What about growth of the herd?  Here the buffalo analogy breaks down.  With buffalos, only female buffalos can reproduce and once a year.  With bloggers, every blogger can reproduce year round without any limits to the number of offsprings.  We are worse than rats or rabbits.  We are worse than SARS.  We are the Borgs.

Public Speaking 101

Last night, I bought some books on public speaking because, well, I simply suck in front of the crowd.  I got a long road ahead, starting with overcoming stage fright, going blank, and talking too fast.  Admitting that I suck is the first step.  Why do I go to all this trouble?  Because I think I got some great stuff hiding inside the shell that will knock people out.  No, I don't mean my gas problem.  Wish me luck.

Update: Since one of the goals I have for my blog is to be more informative, here is the list of books I am reading.

  • Smart Speaking – nice collection of short pieces addressing individual problems.
  • How to Say It: with Your Voice – strong in voice training.  I know that a good voice affects not only the listeners, but also the speaker, so this is good.
  • You Public Best – this one is for media training (as in TV appearances) but it has some unique tips I found interesting.

If you have a book suggestion, let me know.

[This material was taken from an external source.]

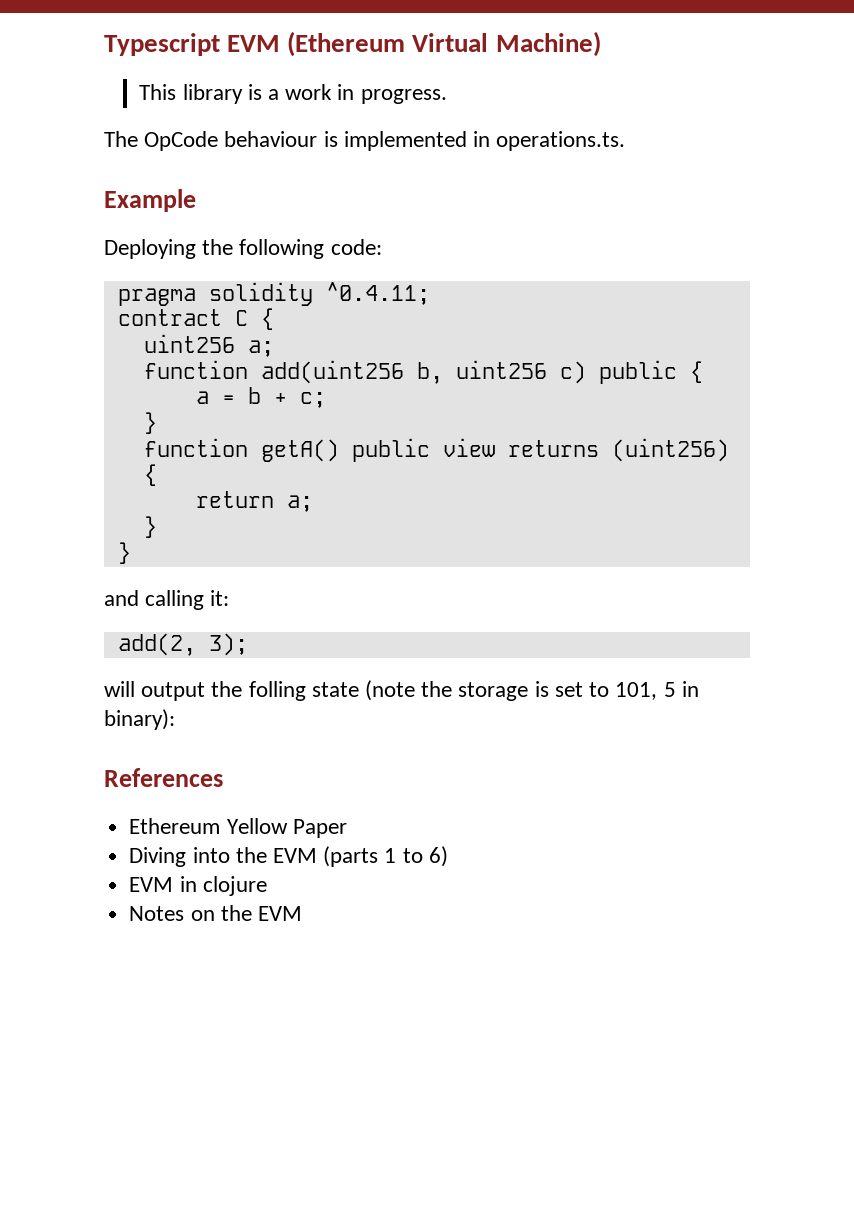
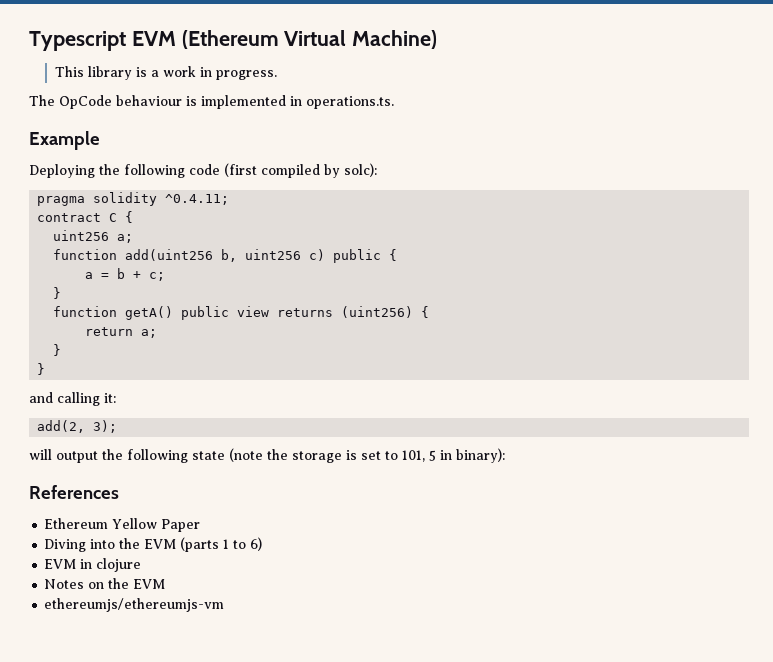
- Deploying the following code:
+ Deploying the following code (first compiled by solc):
- will output the folling state (note the storage is set to 101, 5 in binary):
+ will output the following state (note the storage is set to 101, 5 in binary):
+ ethereumjs/ethereumjs-vm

Excellence in Shitty Software

"Dave" released what he has been teasing recently about.  Its a blog search service that builds on Google.  Its different from other blog search services in that it searches with a specific blog as context.  Another key idea is that results are sorted by date.  His demo searchs Scripting News blog.  Nice.  If this is shitty software as Dave claims, we'll soon see it mentioned in Tom Peters' new edition of "In Search of Excellence."  Now.  I hope UserLand offers it as a service just like the Radio comment facility so people can search my blog.